A friend has lent me The Worlock Archive by journalist Clifford Longley, published in 2000. I have been flicking through it and it strikes me, while not being a biography, as a fair-minded assessment of the late Archbishop of Liverpool. But the picture of Derek Worlock that emerges depresses me. These are some of Longley’s remarks:
“On the national stage, Worlock gave the Catholic Church in England and Wales its internal structures of secretaries and boards, committees and commissions.”
“He was… too much in love with the Church, not enough in love with God.”
“Gradually he became de facto and eventually de jure Secretary to all the Catholic bishops of England and Wales… On becoming the first post-Vatican II English bishop in December 1965 he moved to prominence on the national stage as Episcopal secretary of the Bishops’ Conference of England and Wales and President of the Conference’s Laity Commission.”
“What he really thought and felt about his faith is hard to excavate.”
“He found the appointment of Dom (later Cardinal) Basil Hume OSB to Westminster, and his own move to Liverpool instead, hard to accept. It had been his conviction for some years that he was himself a fairly obvious choice to succeed Cardinal Heenan at Westminster…He felt he had earned it and would have been right for it.”
Ok, these quotes are taken out of context; nevertheless, they do provide a feel of the man: absorbed in administration and committees, exercising great power behind the scenes, highly assiduous and ambitious, working his way up to the top job. Further, if it is true that you are in love with the Church rather than with God, you are not really in love with the Church at all. The Church, to quote an old-fashioned formula is “the mystical body of Christ” – not a separate entity. As soon as you see it just as an institution, you start to become like a politician, your energies taken up with the machinery of power and how to move its levers to the best effect.
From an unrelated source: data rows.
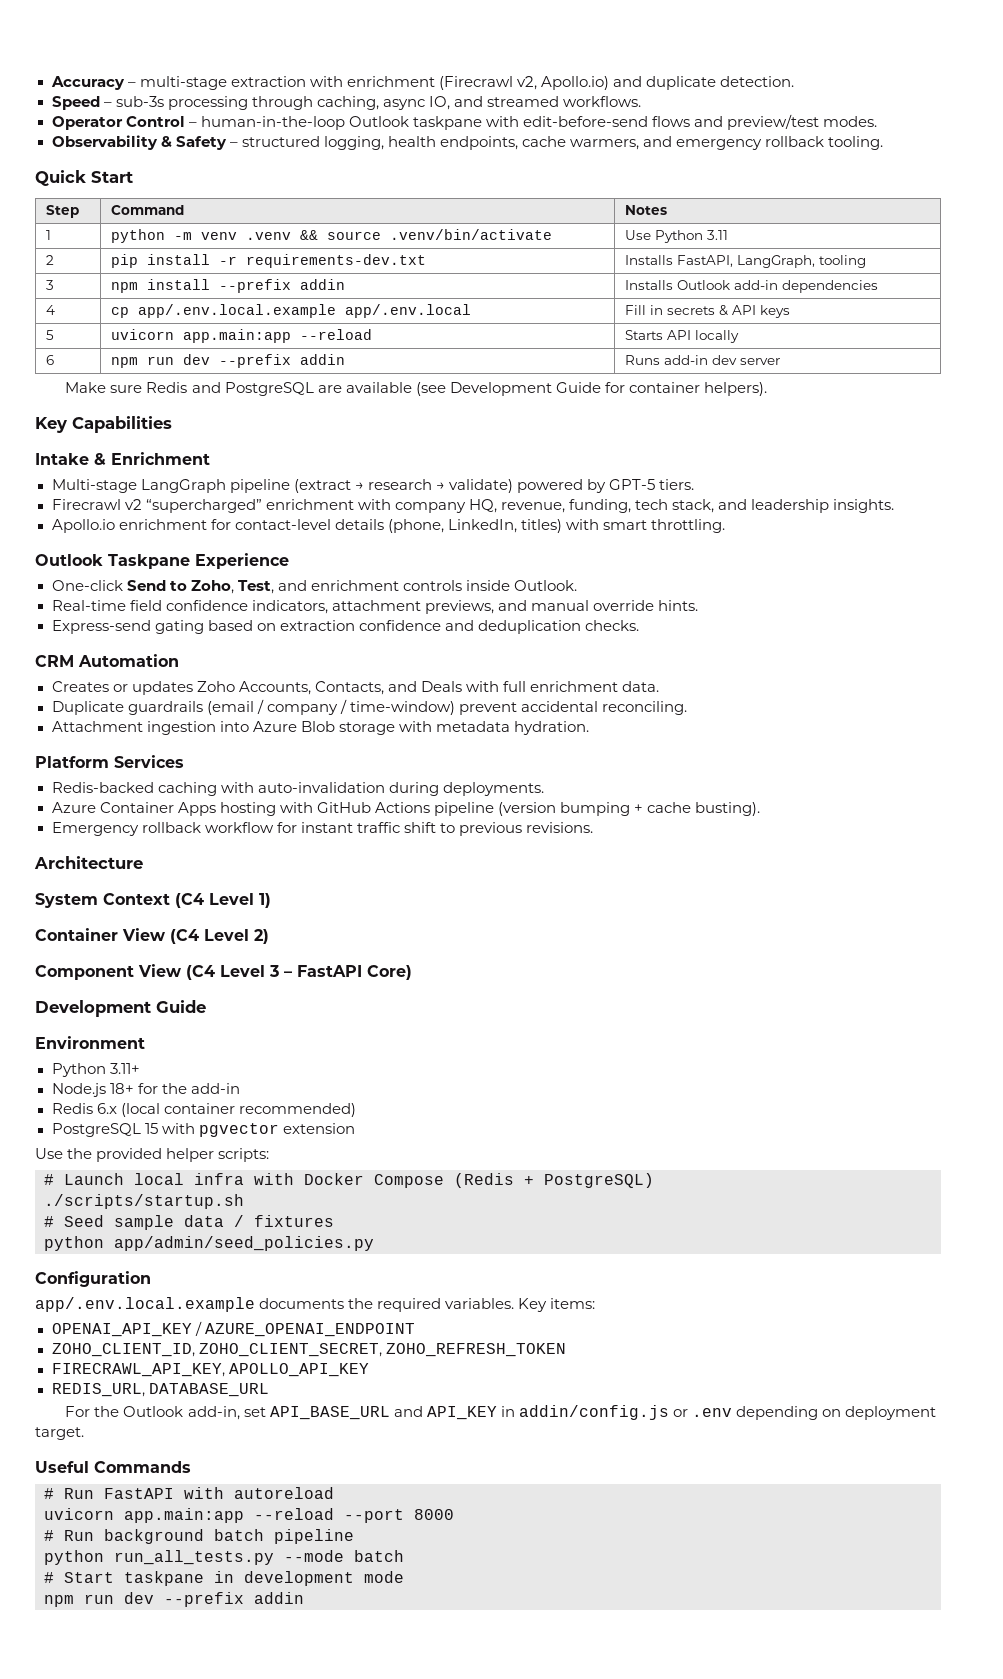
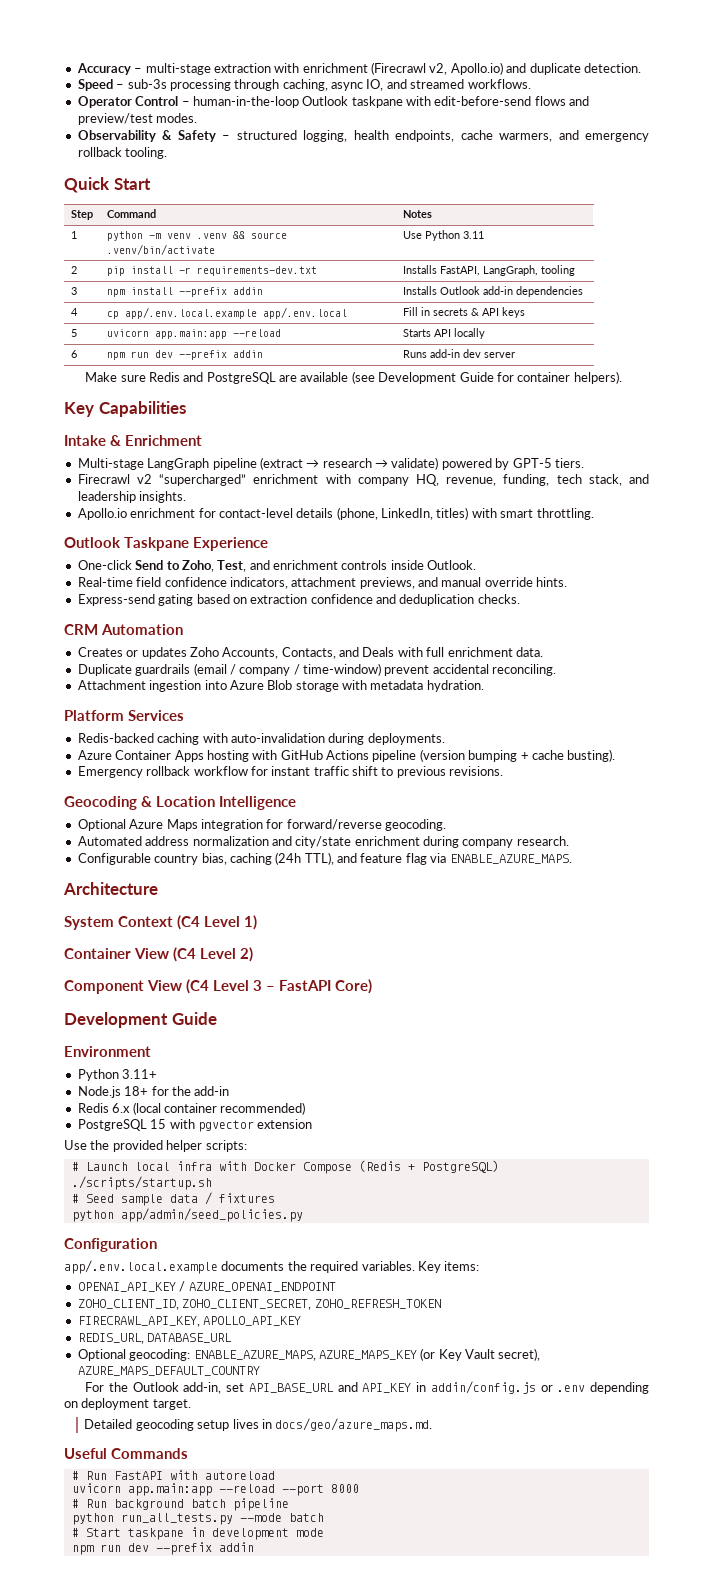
+ Geocoding & Location Intelligence
+ Optional Azure Maps integration for forward/reverse geocoding.
+ Automated address normalization and city/state enrichment during company research.
+ Configurable country bias, caching (24h TTL), and feature flag via ENABLE_AZURE_MAPS.
+ Optional geocoding: ENABLE_AZURE_MAPS, AZURE_MAPS_KEY (or Key Vault secret), AZURE_MAPS_DEFAULT_COUNTRY
+ Detailed geocoding setup lives in docs/geo/azure_maps.md.

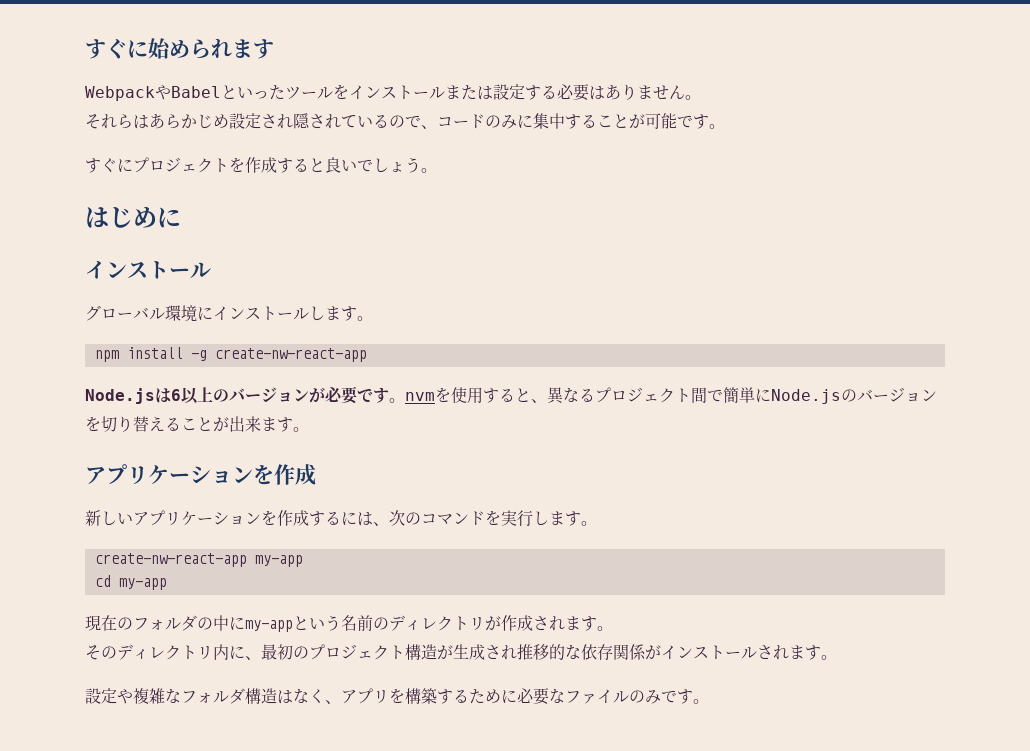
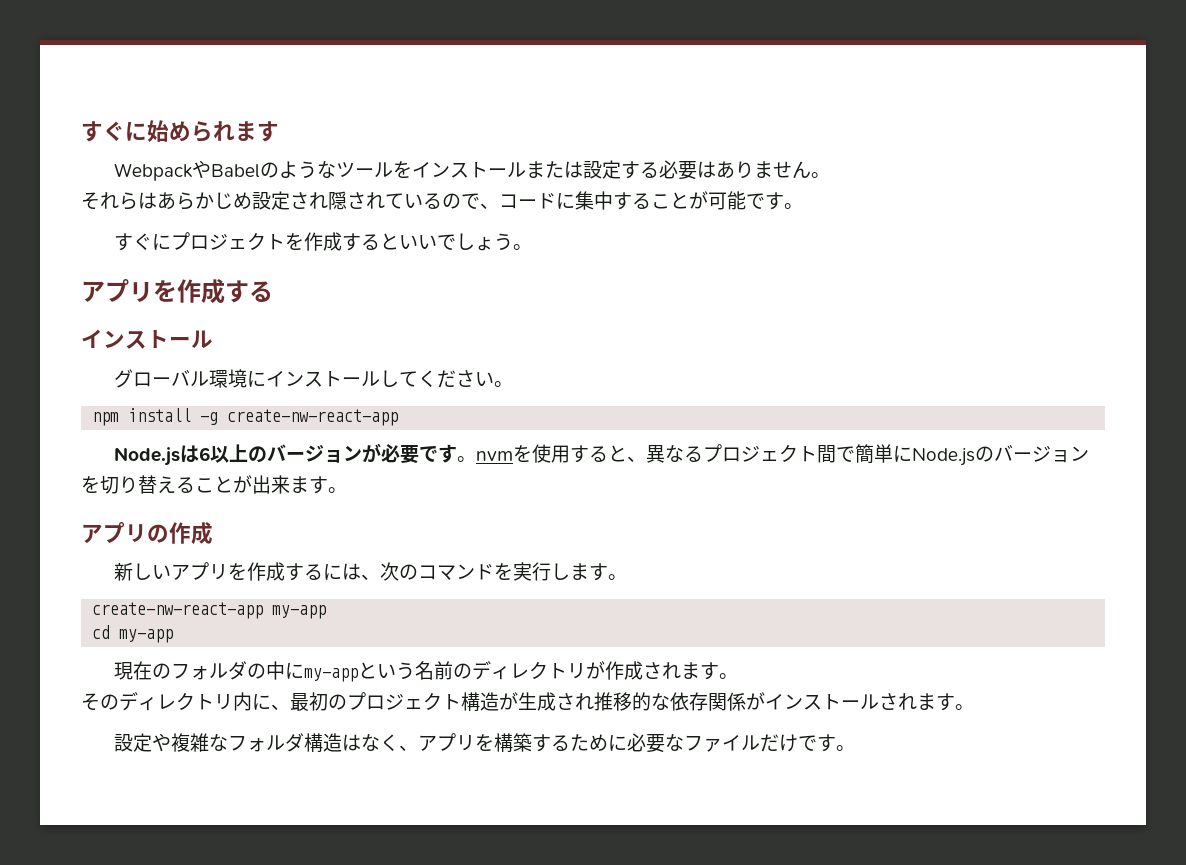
- WebpackやBabelといったツールをインストールまたは設定する必要はありません。
+ WebpackやBabelのようなツールをインストールまたは設定する必要はありません。
- それらはあらかじめ設定され隠されているので、コードのみに集中することが可能です。
+ それらはあらかじめ設定され隠されているので、コードに集中することが可能です。
- すぐにプロジェクトを作成すると良いでしょう。
- はじめに
+ すぐにプロジェクトを作成するといいでしょう。
+ アプリを作成する
- グローバル環境にインストールします。
+ グローバル環境にインストールしてください。
  Node.jsは6以上のバージョンが必要です。nvmを使用すると、異なるプロジェクト間で簡単にNode.jsのバージョンを切り替えることが出来ます。
- アプリケーションを作成
+ アプリの作成
- 新しいアプリケーションを作成するには、次のコマンドを実行します。
+ 新しいアプリを作成するには、次のコマンドを実行します。
- 設定や複雑なフォルダ構造はなく、アプリを構築するために必要なファイルのみです。
+ 設定や複雑なフォルダ構造はなく、アプリを構築するために必要なファイルだけです。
You forget that bishops are primarily pastors of souls, helping their flock to become holy through their example, their preaching and teaching.
In his chapter “Making Bishops”, George Weigel, in his recent book Evangelical Catholicism, mentions some of the great bishops of Church history: Augustine, Charles Borromeo, John Fisher, Francis de Sales and others (including, in modern times, Karol Wojtyla, who was to become Pope John Paul II). He contrasts them with the bureaucratic mindset of post-modern society, in which bishops “can begin to imagine themselves as mitred referees, discussion-group facilitators.” Weigel comments, “That is not a model of the Catholic episcopate that would have made sense to the great bishops mentioned a moment ago.” He adds: “Nor does it embody for the twenty-first century the Second Vatican Council’s recovery of the prophetic and sanctifying missions of the local bishop. No-one is going to be converted to friendship with the Lord Jesus and enflamed with a passion for mission by a discussion-group moderator…”
Weigel goes on to discuss the transfer of bishops, remarking that “The “career path” by which a man becomes, first, an auxiliary bishop, then a diocesan ordinary, then an archbishop somewhere else reinforces every untoward image of the Catholic episcopate as a group of bureaucratic branch managers who can be readily moved around the corporation as the global chief executive officer demands.” One thinks of St John Fisher in the obscure and poor diocese of Rochester, or St Augustine in the equally obscure diocese of Hippo.
His remarks are echoed by blogger Fr Ray Blake who writes that the Holy Father has said he wants “Bishops to be Pastors not Princes”. Fr Blake adds, “It will be interesting to see if we can find men in England who do not follow that traditional path of our Episcopate, after ordination a short time in a parish followed by a succession of administrative jobs around Eccleston Square, Cafod or some other Catholic charity…”
Fr Blake prefaces his blog with a wonderful illustration from an old French postcard, of an elderly shepherd with his rifle and a crook, guarding his sheep; he looks tough, poor and vigilant, weathered by storms and with one mission in mind – to save his flock from predators and to keep them safe.